TASK:
Only the words of the entries are wanted, repeated exactly and without images.

[Records excerpted from a collection]
%%
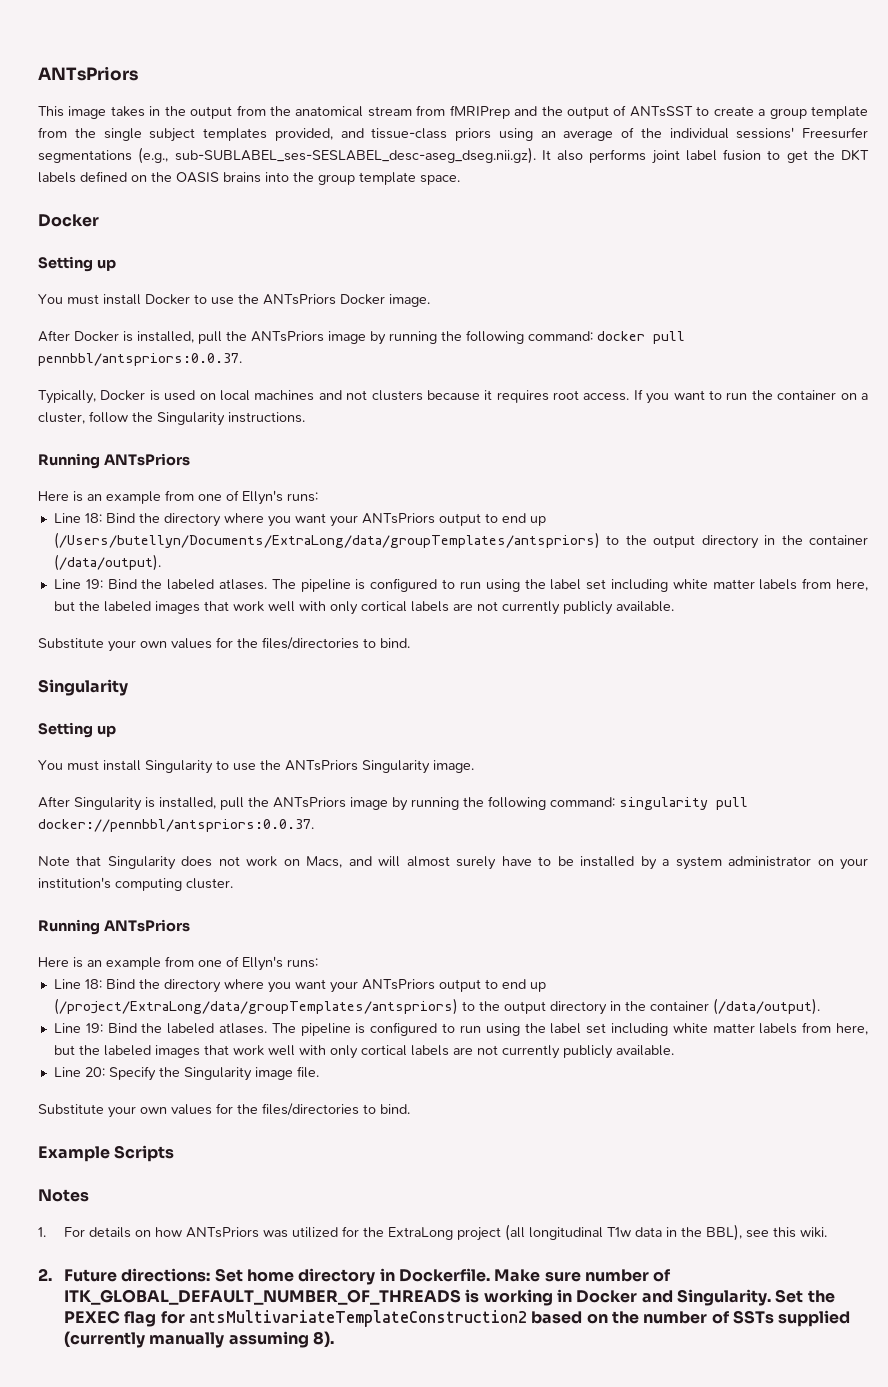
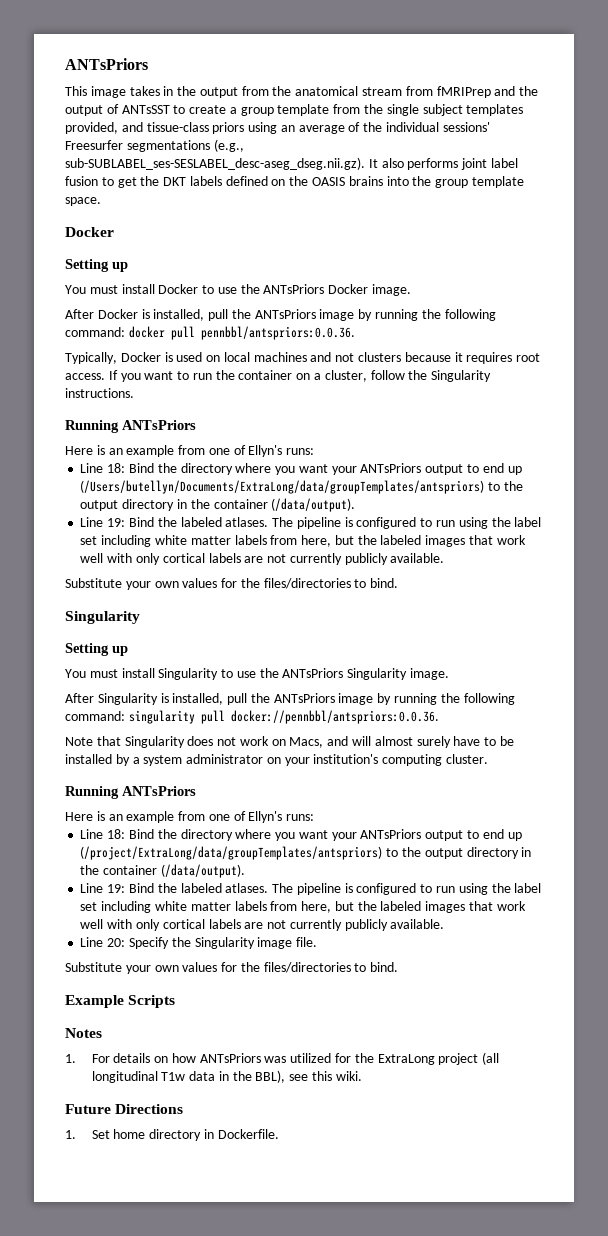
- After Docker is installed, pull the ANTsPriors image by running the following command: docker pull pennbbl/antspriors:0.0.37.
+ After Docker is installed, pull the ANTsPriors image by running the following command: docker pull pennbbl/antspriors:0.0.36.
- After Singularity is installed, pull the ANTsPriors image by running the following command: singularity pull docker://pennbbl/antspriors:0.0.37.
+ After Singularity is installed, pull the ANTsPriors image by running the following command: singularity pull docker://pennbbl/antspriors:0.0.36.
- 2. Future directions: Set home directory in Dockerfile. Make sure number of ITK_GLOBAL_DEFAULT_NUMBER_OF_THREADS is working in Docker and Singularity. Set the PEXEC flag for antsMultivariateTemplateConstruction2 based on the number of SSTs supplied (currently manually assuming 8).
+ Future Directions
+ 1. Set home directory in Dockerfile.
%%
RESPONSE AREA:
- After Docker is installed, pull the ANTsPriors image by running the following command: docker pull pennbbl/antspriors:0.0.37.
+ After Docker is installed, pull the ANTsPriors image by running the following command: docker pull pennbbl/antspriors:0.0.36.
- After Singularity is installed, pull the ANTsPriors image by running the following command: singularity pull docker://pennbbl/antspriors:0.0.37.
+ After Singularity is installed, pull the ANTsPriors image by running the following command: singularity pull docker://pennbbl/antspriors:0.0.36.
- 2. Future directions: Set home directory in Dockerfile. Make sure number of ITK_GLOBAL_DEFAULT_NUMBER_OF_THREADS is working in Docker and Singularity. Set the PEXEC flag for antsMultivariateTemplateConstruction2 based on the number of SSTs supplied (currently manually assuming 8).
+ Future Directions
+ 1. Set home directory in Dockerfile.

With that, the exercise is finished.